(MATERIAL TO PROCESS):

+ + + + + + +

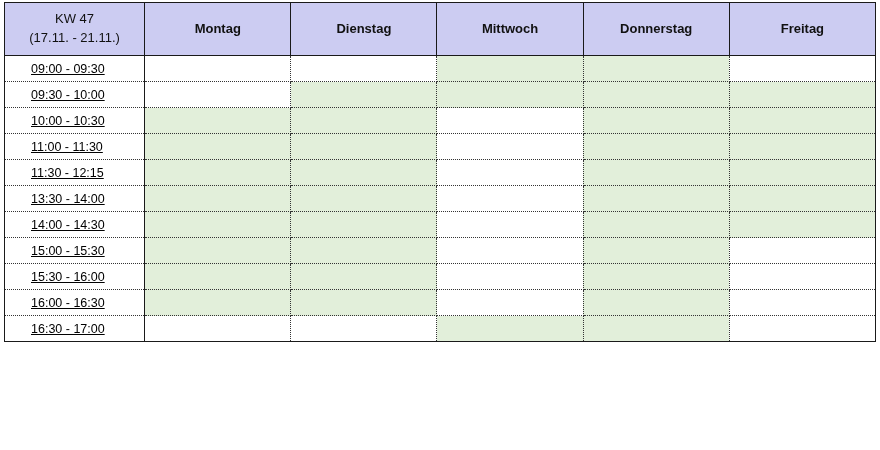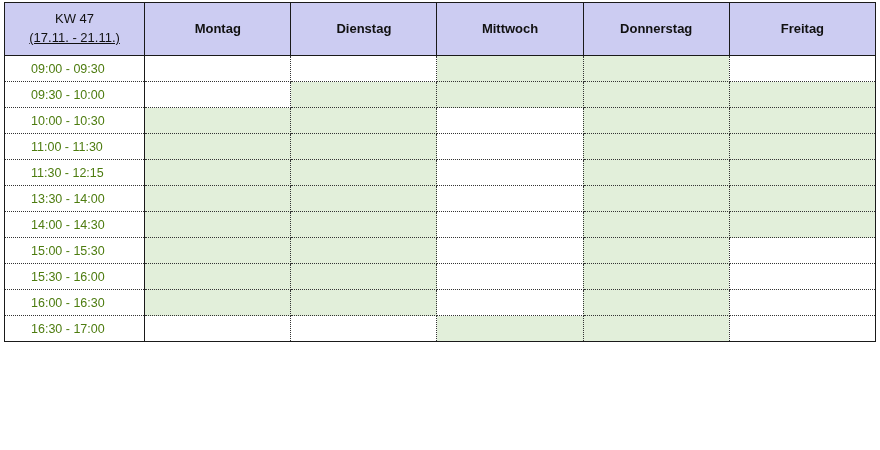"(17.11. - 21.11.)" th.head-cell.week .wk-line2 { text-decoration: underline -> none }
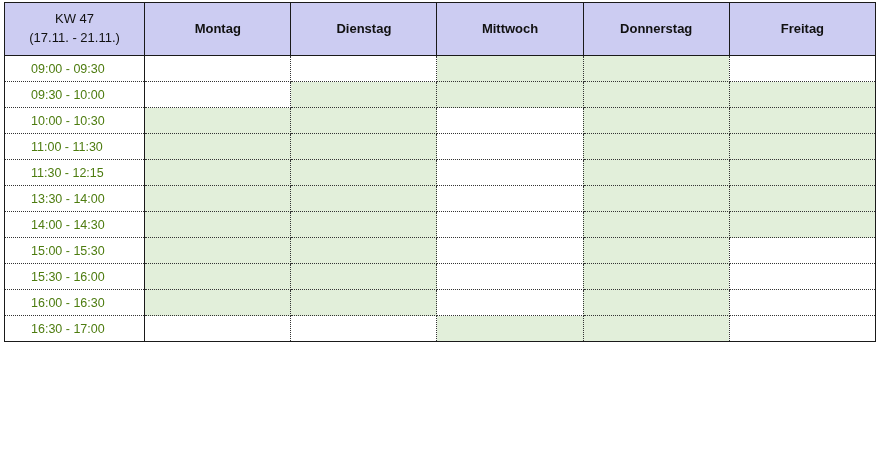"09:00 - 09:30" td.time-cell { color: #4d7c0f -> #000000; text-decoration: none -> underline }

+ + + + + + +

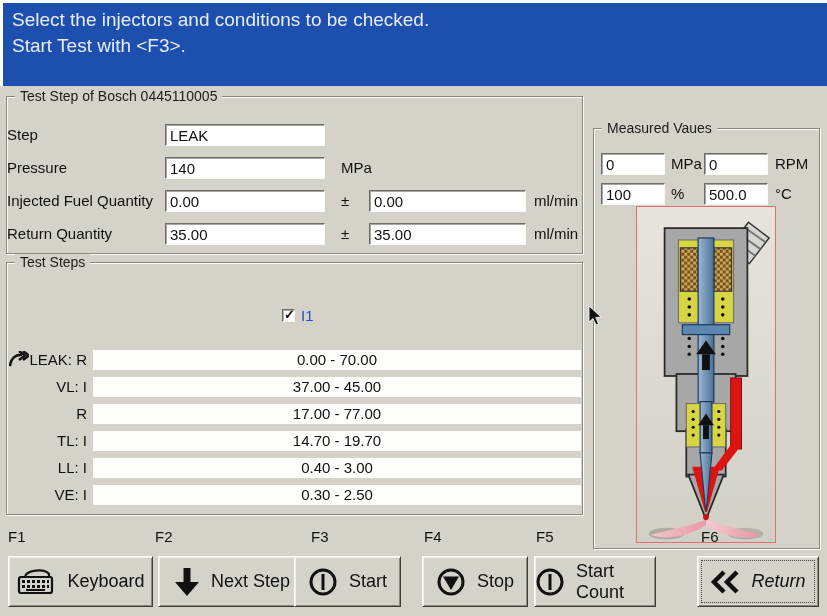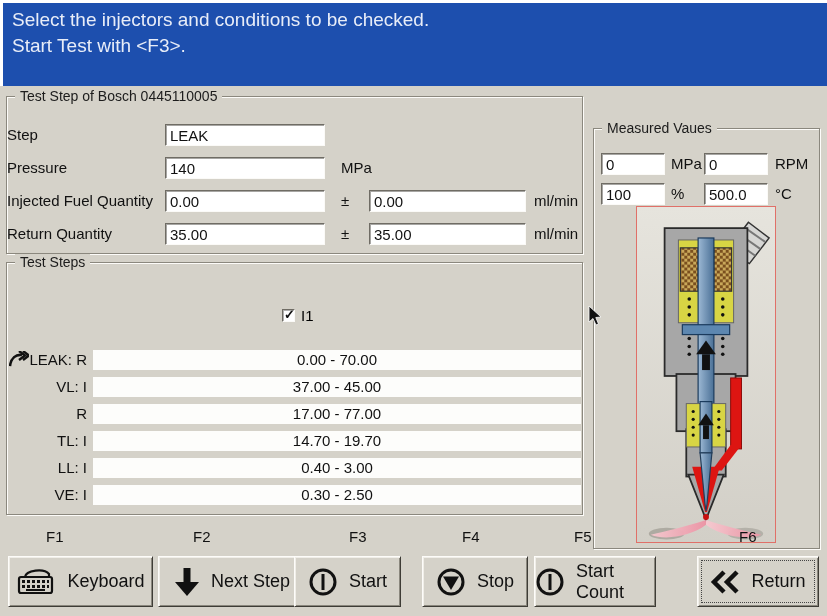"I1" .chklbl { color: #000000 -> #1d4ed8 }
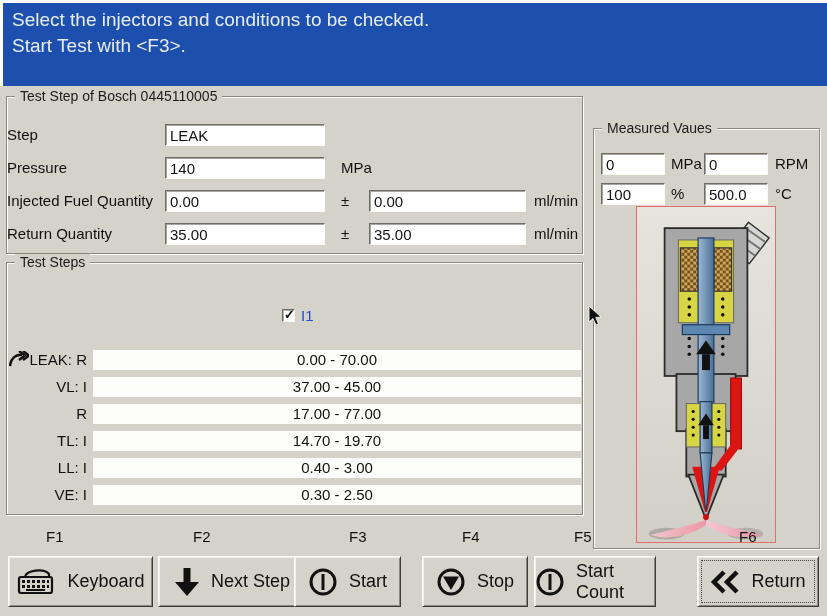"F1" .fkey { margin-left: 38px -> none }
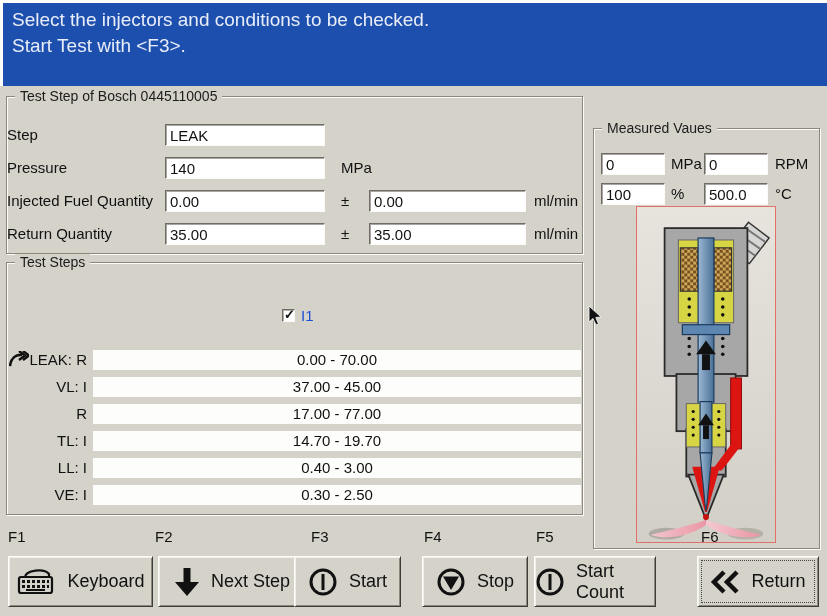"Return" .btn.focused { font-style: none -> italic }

+ + + + + + +

(YOUR ASSIGNMENT):
Return the lines above from the one with "text-decoration: underline ->" through the one with "color: #4d7c0f ->", verbatim and nothing else. Omit every picture.

(WRITTEN SOLUTION):
"(17.11. - 21.11.)" th.head-cell.week .wk-line2 { text-decoration: underline -> none }
"09:00 - 09:30" td.time-cell { color: #4d7c0f -> #000000; text-decoration: none -> underline }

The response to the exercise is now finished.